**WORK TO BE COMPLETED**
No pictures belong in the copy. Set down exactly the lines from the one that contains "OH53 | GPScoords:SIZECOL(i): -89.21 -> -89.20" through the end of the data.

**Records excerpted from a collection**

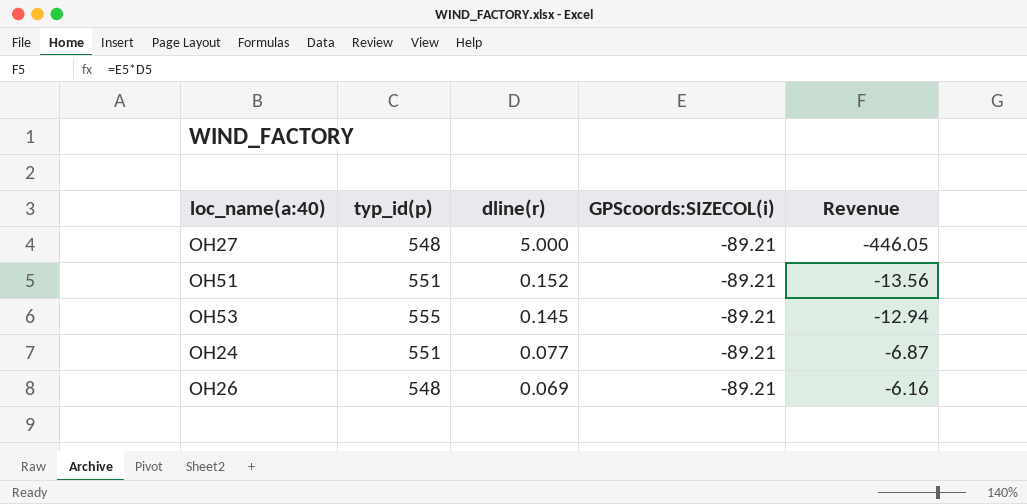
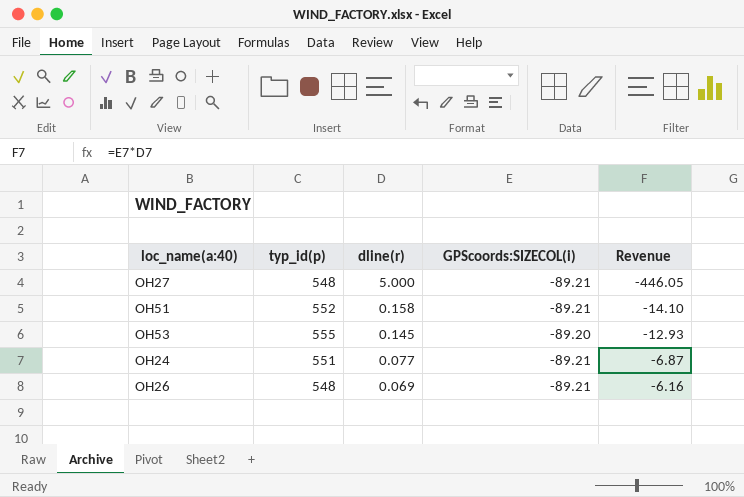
OH51 | typ_id(p): 551 -> 552
OH51 | dline(r): 0.152 -> 0.158
OH51 | Revenue: -13.56 -> -14.10
OH53 | GPScoords:SIZECOL(i): -89.21 -> -89.20
OH53 | Revenue: -12.94 -> -12.93

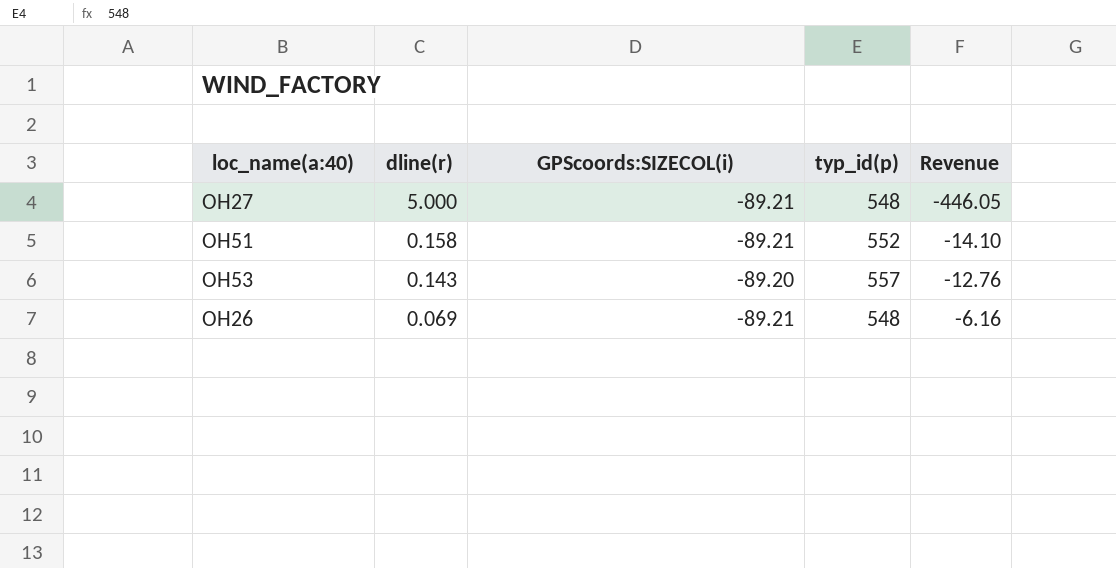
column typ_id(p) | position: 2 -> 4
row OH24: 551 | 0.077 | -89.21 | -6.87 -> none
OH53 | dline(r): 0.145 -> 0.143
OH53 | typ_id(p): 555 -> 557
OH53 | Revenue: -12.93 -> -12.76

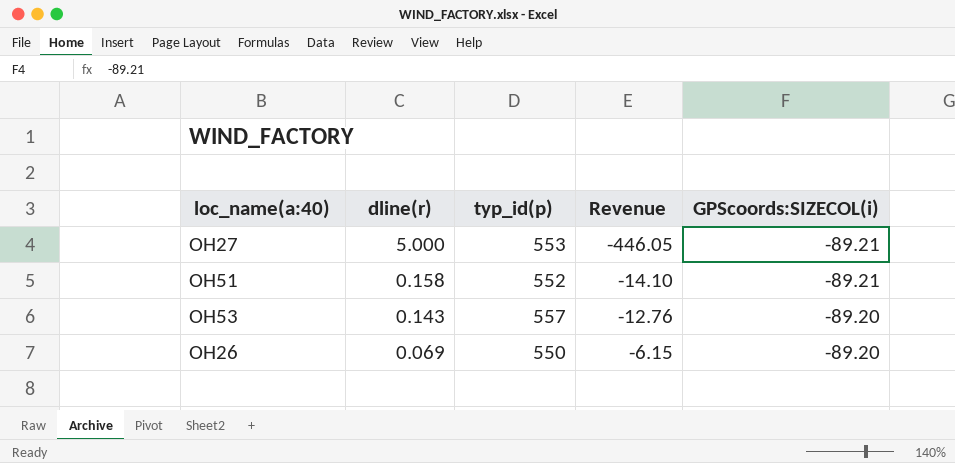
column GPScoords:SIZECOL(i) | position: 3 -> 5
OH27 | typ_id(p): 548 -> 553
OH26 | typ_id(p): 548 -> 550
OH26 | Revenue: -6.16 -> -6.15
OH26 | GPScoords:SIZECOL(i): -89.21 -> -89.20

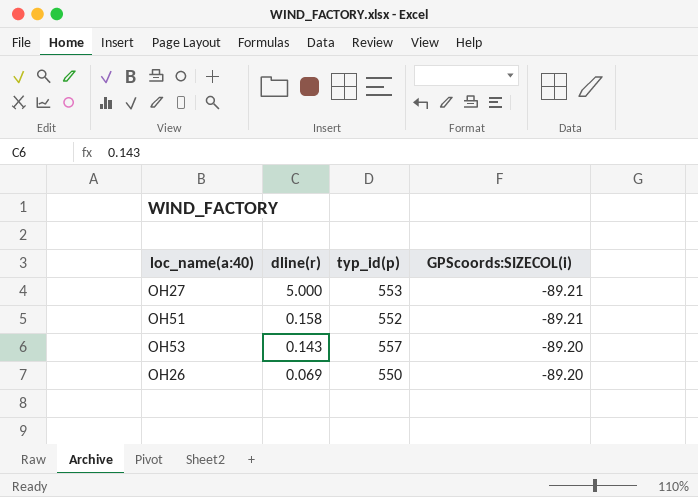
column Revenue | formula: [dline(r)] * [GPScoords:SIZECOL(i)] -> none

**SOLUTION TO THIS EXERCISE**
OH53 | GPScoords:SIZECOL(i): -89.21 -> -89.20
OH53 | Revenue: -12.94 -> -12.93

column typ_id(p) | position: 2 -> 4
row OH24: 551 | 0.077 | -89.21 | -6.87 -> none
OH53 | dline(r): 0.145 -> 0.143
OH53 | typ_id(p): 555 -> 557
OH53 | Revenue: -12.93 -> -12.76

column GPScoords:SIZECOL(i) | position: 3 -> 5
OH27 | typ_id(p): 548 -> 553
OH26 | typ_id(p): 548 -> 550
OH26 | Revenue: -6.16 -> -6.15
OH26 | GPScoords:SIZECOL(i): -89.21 -> -89.20

column Revenue | formula: [dline(r)] * [GPScoords:SIZECOL(i)] -> none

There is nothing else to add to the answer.